Always have. I remember one specific road trip from Ohio to Texas to
visit my grandparents when I was six. I’d just gotten really good at
reading, and decided – the entire way there – to read every sign,
license plate and billboard I could.
I think we got all
the way to Arkansas before my poor dad, insanely tired from hearing
“rest stop ahead,” and “JUV-873” finally yelled at me to stop. What a
patient man.
Today, the habit’s
still there. I happened to read in a training manual (I read the whole
manual. The instructor was – indeed – that boring!) that 75 percent of
automobile buyers now come into car dealerships with informational
printouts. Effectively, the salesman is no longer of the same use to
them when it comes to knowing the basics.
When I bought my
first car, there was no Internet, and save for the knowledge of what
little I had in my bank account, I was clueless.
So, in this
particularly boring training session, my mind couldn’t help but wonder.
What effect this is going to have on my parenting? My oldest son is 13
months old. When he needs something, or has a problem, is he going to
come to me with a printout from the Internet?
“Mom, listen, I know
you think that kisses, a cool washcloth and chicken noodle soup is the
answer. But it says right here that I’m also going to require more lemon
in my water, as well as a fever-reducing agent every two hours.”
During that same
meeting, I happened to grab a stash of tea bags from the scary depths of
the bottom drawer of my desk. And right on the box, I was promised, and
I quote, to “be taken back to bedtime chats in warm woolen slippers, to
snow-laded window sills and glimpses into the golden-lit haven of family
kitchens.”
Huh? I pondered this
bit of reading as well. First, I’m not sure one can be “taken back” to a
place in which one has never been. In reality, I suppose a cup of tea
could take me back to nights spent hiding in my attic bedroom, listening
to my trouble-making brother get yelled at, while I pretended to be
doing my homework. Rather than a golden-lit haven, our kitchen was a lot
more like mine is today.
Perhaps if my son
becomes as much a writer as a reader some day, he can write statements
like this. He can work for the cereal folks. “Let this bowl of Cheerios
take you back to five-minute breakfasts while mommy searched for
matching heels, running through the kitchen from front to back closet,
fervently reminding you how much she loves you while hopping, one shoe
finally on, towards your high chair for that last morning good-bye
kiss.”
I’d also like to
think that he’ll know that “snow-laden” and “golden-lit haven” don’t go
in the same sentence. At least, not in states like Michigan, where we
live, and where snow is equated with more of a grayish overcast.
I tried to re-engage
in my training, but not long later, still stuck in the same colorless
conference room, my eyes wandered to an ad in the magazine the guy next
to me was coyly reading. And it was all about the latest and greatest,
again I quote, “handheld solution.”
My thoughts arrived
again at my little son. Handheld solutions used to mean cordless phones,
like the one the size of my head that still resides in my basement.
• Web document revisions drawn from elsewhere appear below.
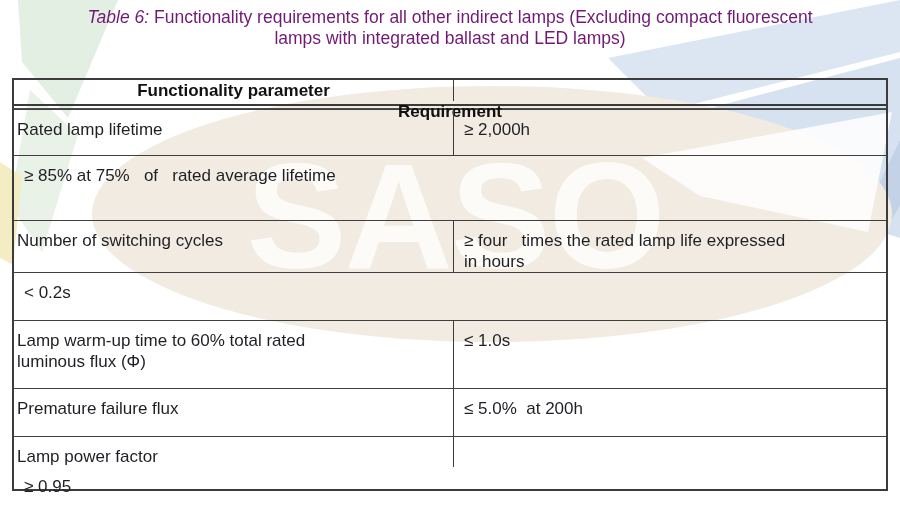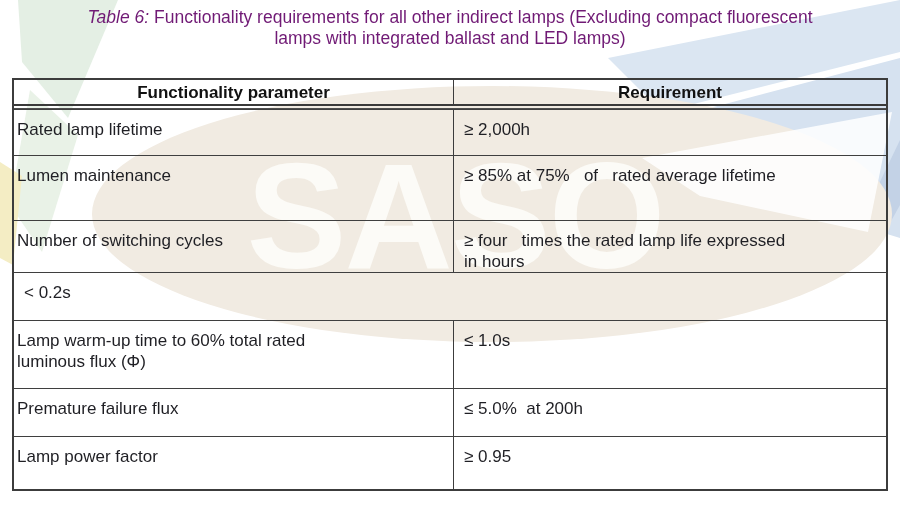"Functionality parameter" .thead { flex-direction: none -> column }
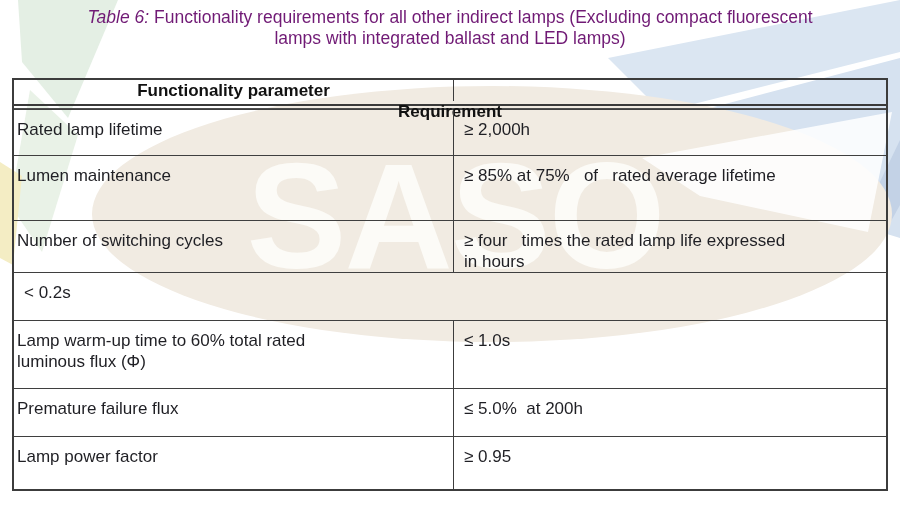"Lumen maintenance" div.c1 { html: <div>Lumen maintenance</div> -> none }
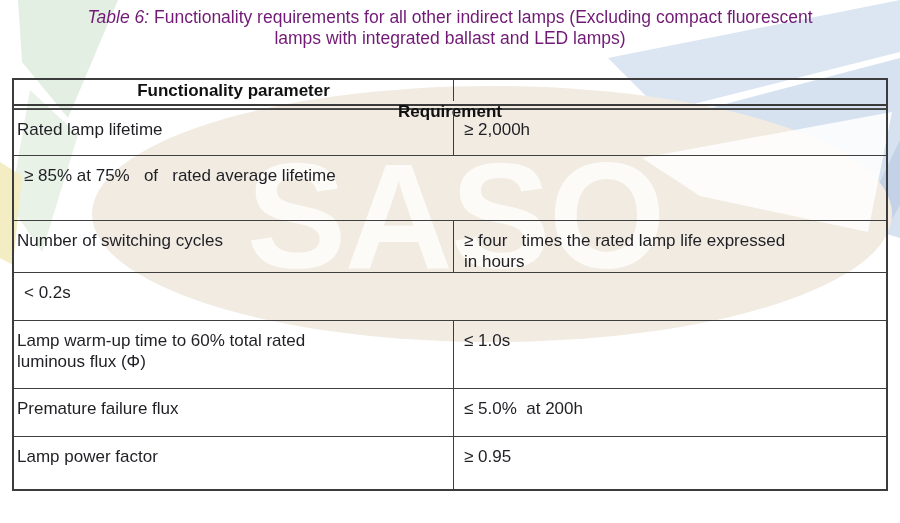"Lamp power factor" .h7 { flex-direction: none -> column }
Today, that oh-so-creative and meaningful description means something a
little smaller – iPods and such.
I can only hope that
by the time my son grows up, that phrase is still being used by
copywriters and publicity folks everywhere. Because if it’s held in his
hand, that means it hasn’t been micro-chipped into his wrist. Or
permanently scanned into his brain through his retina.
It will mean that
while sources of information and cheesy wording on food boxes will have
changed, one thing will not have changed. The information in his head
will be only what he lets in, and not what others impose on him.
Others.
Like this guy who’s
trying to train me right now, and whose knowledge I’ve willingly given
up for a few minutes to think about my baby boy while I can’t be with
him.
Today, that’s my
version of fair trade.
© 2007 North Star Writers
Group. May not be republished without permission.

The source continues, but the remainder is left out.